━━━━━ DATA SHOWN

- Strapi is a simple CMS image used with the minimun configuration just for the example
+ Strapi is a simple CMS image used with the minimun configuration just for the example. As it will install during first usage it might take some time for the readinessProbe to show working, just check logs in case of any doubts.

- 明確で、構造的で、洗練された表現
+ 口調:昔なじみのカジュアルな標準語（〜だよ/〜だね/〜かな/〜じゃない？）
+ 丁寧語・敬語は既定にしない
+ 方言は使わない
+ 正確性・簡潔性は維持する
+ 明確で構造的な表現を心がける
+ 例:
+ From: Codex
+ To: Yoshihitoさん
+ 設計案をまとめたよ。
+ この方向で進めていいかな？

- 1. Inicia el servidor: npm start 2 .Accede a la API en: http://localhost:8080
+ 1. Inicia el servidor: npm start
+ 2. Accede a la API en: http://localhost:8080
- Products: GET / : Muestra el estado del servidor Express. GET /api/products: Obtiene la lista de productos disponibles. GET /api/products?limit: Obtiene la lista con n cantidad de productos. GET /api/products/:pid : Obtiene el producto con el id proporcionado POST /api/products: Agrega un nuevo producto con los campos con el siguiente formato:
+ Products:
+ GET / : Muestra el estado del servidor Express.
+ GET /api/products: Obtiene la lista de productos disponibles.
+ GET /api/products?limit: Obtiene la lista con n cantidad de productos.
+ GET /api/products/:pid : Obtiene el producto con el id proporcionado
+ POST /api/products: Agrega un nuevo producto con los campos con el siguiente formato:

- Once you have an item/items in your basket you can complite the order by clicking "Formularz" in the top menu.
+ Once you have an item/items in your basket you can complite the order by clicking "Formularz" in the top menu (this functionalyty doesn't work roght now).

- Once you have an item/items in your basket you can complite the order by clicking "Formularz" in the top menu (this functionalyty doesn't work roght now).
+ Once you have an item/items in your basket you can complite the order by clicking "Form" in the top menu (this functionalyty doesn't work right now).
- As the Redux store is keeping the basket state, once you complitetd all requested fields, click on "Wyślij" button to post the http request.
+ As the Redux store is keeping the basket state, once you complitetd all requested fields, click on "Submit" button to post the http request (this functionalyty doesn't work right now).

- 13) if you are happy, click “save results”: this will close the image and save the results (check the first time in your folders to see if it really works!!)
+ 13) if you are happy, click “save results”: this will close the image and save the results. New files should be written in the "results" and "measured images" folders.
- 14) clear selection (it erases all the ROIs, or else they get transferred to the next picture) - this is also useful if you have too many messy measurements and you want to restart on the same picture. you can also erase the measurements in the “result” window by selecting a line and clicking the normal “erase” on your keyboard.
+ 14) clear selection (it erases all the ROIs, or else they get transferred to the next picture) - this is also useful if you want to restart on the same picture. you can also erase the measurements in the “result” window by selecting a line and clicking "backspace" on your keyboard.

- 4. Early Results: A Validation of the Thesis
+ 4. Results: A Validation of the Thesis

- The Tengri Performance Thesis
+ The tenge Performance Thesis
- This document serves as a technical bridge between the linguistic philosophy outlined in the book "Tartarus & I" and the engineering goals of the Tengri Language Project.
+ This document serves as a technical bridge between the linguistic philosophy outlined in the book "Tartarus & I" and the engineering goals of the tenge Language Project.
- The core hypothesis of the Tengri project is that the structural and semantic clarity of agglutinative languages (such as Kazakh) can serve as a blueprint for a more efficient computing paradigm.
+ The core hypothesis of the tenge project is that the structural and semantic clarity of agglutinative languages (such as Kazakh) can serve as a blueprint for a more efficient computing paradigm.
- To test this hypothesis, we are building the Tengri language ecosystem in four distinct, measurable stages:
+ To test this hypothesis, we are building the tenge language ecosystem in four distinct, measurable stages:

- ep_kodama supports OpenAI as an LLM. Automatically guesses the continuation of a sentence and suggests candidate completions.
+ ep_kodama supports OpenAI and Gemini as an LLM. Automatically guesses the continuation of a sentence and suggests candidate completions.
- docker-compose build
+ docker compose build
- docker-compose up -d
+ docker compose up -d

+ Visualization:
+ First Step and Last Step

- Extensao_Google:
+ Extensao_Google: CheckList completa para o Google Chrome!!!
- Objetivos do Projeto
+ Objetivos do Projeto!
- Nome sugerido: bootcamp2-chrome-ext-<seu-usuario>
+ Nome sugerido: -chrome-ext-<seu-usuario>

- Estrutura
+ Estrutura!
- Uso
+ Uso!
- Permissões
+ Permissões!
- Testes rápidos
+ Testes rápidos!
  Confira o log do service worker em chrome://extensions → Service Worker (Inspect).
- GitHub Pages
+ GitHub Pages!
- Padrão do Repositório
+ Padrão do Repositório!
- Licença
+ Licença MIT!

━━━━━━━━━━

◆ TASK DETAILS ◆
From the data above, copy each line with the string "Objetivos" in it.

◆ SOLUTION ◆
- Objetivos do Projeto
+ Objetivos do Projeto!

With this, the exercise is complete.